Self-regulated learning (SRL) is crucial for academic success; therefore support, to enhance and maintain SRL skills is important. In blended adult education, the heterogeneity of adults creates diversity in SRL abilities, which makes it necessary to provide tailored support. Conducting latent profile analyses for a sample of 213 blended adult students, we identified three profiles, namely high, low, and moderate SRL profiles which prove differences in SRL strategy use and imply tailored SRL support. Through multivariate analysis of variance (MANOVA) and multinomial logistic regression, we further explore the differences in SRL between the profiles and the extent to which the students’ personal background characteristics and achievement motivations predict their profile membership. The three profiles differ significantly in terms of the scores of all SRL subscales. Furthermore, only achievement motivation – more specifically, attainment and utility value – predicts profile membership. These results inform educational practice about opportunities for supporting and enhancing SRL skills.

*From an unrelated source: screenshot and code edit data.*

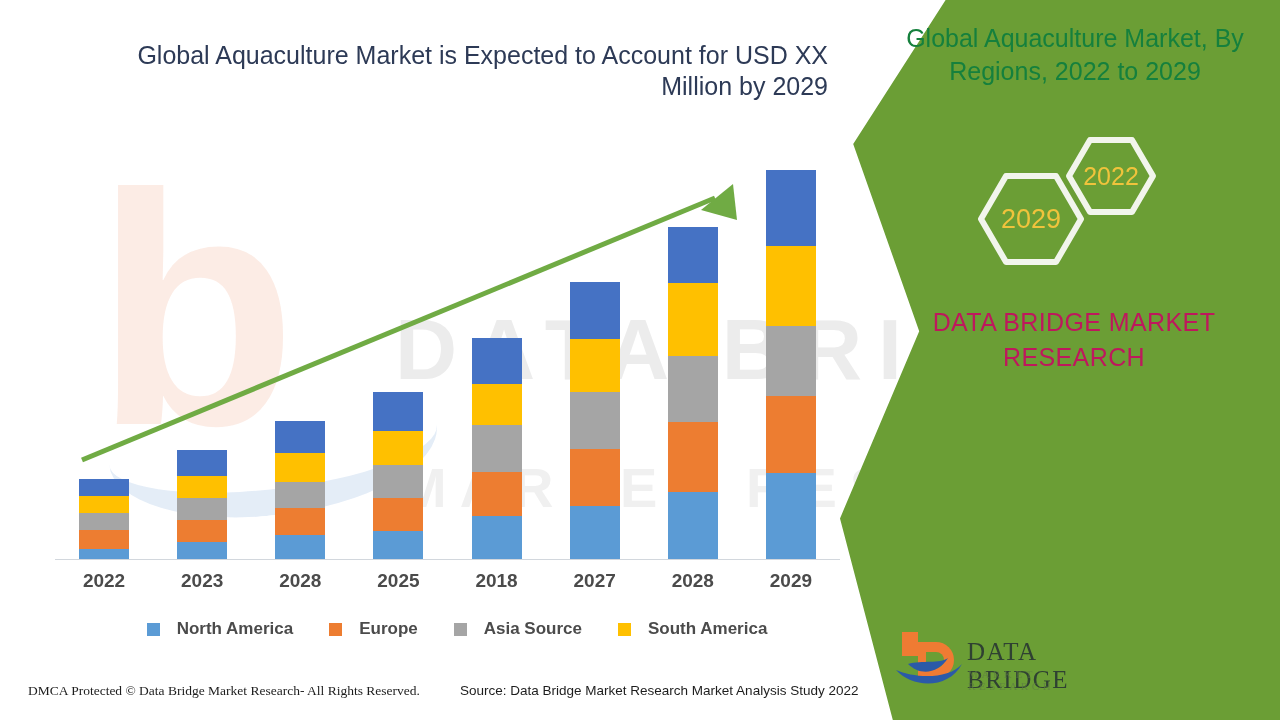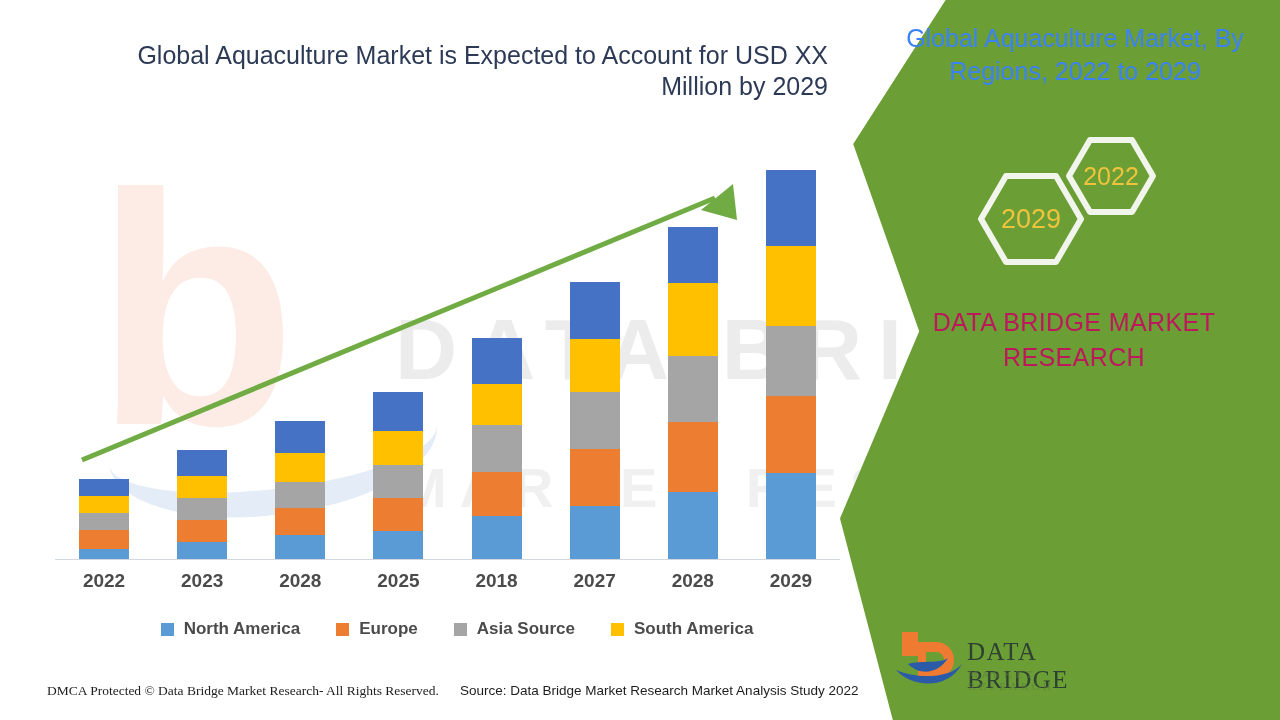"Global Aquaculture Market, By Regions," #panel-title { color: #3b82f6 -> #15803d }
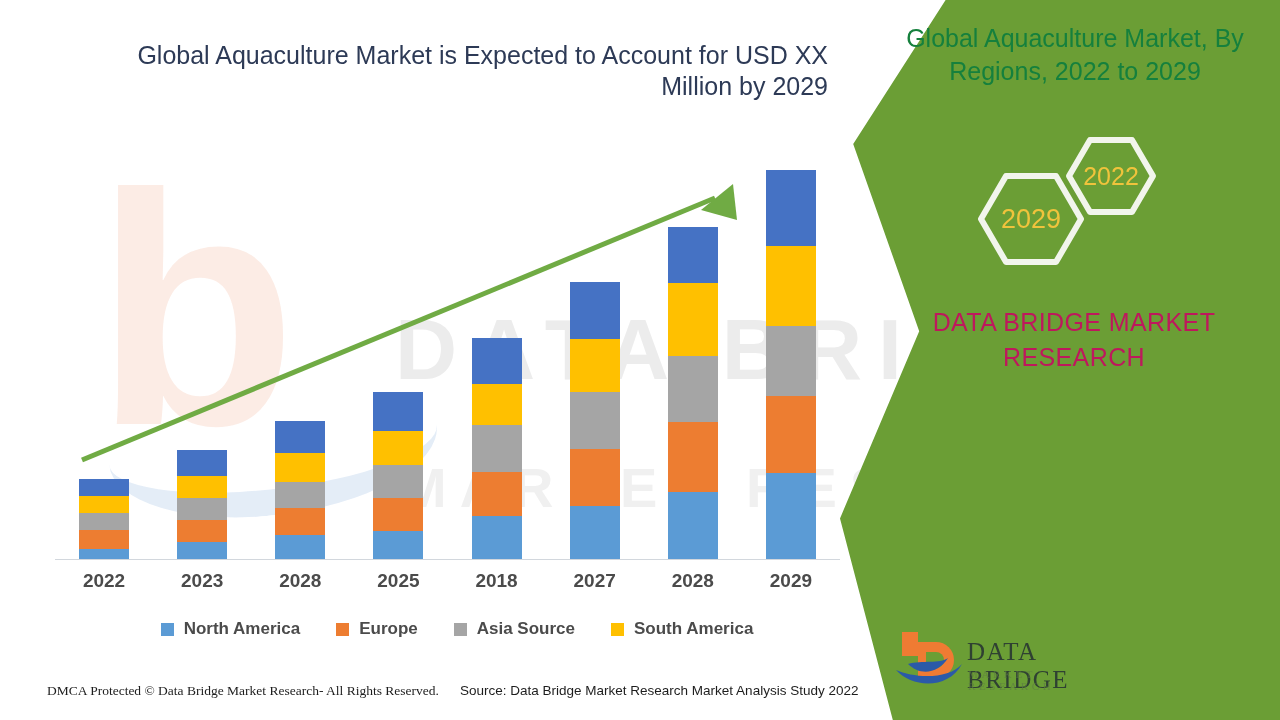"North America" .legend-item { gap: 10px -> 17px }
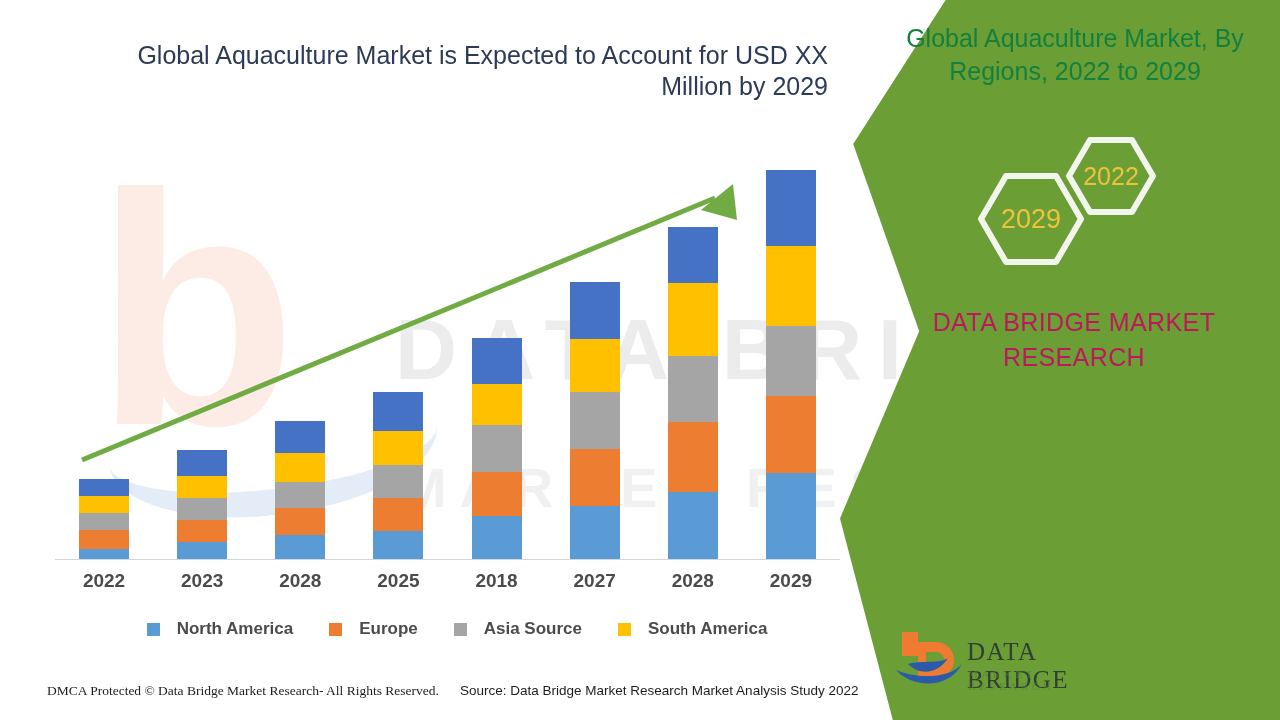"DMCA Protected © Data Bridge" #footer-left { margin-left: 19px -> none }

Anticipating attainment and utility value, time management, and collaboration with peers are all recommended. More specifically, teachers can, for example, use authentic tasks and examples during the learning process or be a role model regarding online interaction and information sharing.

Introduction

Blended learning environments combine face-to-face and online learning activities that are meant to complement each other (Boelens, Van Laer, De Wever, & Elen, 2015). These environments allow students considerable autonomy, which requires self-regulated learning (SRL) for individuals to succeed (Peverly, Brobst, Graham, & Shaw, 2003). Although blended learning environments are autonomous, tailored support for adult students in developing and maintaining their SRL skills should be provided. Since adult students are heterogeneous regarding their previous life, work, and educational experiences, they are diverse in their SRL skills (Barnard-Brak, Lan, & Paton, 2010), which makes a one-size-fits-all approach insufficient for supporting adult students. Optimisation and personalisation of the support of students is crucial for their learning (Authors, 2018b). To adjust the support they provide, teachers should have a clear perspective on students’ current SRL. However, creating a rich assessment of adult students’ SRL in blended learning environments is challenging because (1) existing research on the SRL of adult students in blended learning environments and how to support it is lacking, (2) research on SRL of students in contexts other than blended adult education is not generalisable to blended adult education due to the context specificity of SRL, and (3) in blended learning environments, teachers have limited time to observe their students individually. While blended learning environments allow for the individualisation of education and support, it can become challenging to provide individualised SRL support for each student considering the teachers’ time and effort required to do so. The current study consequently examines how to support teachers in gaining information about their students’ individual SRL needs in order to provide personalised support at an achievable level.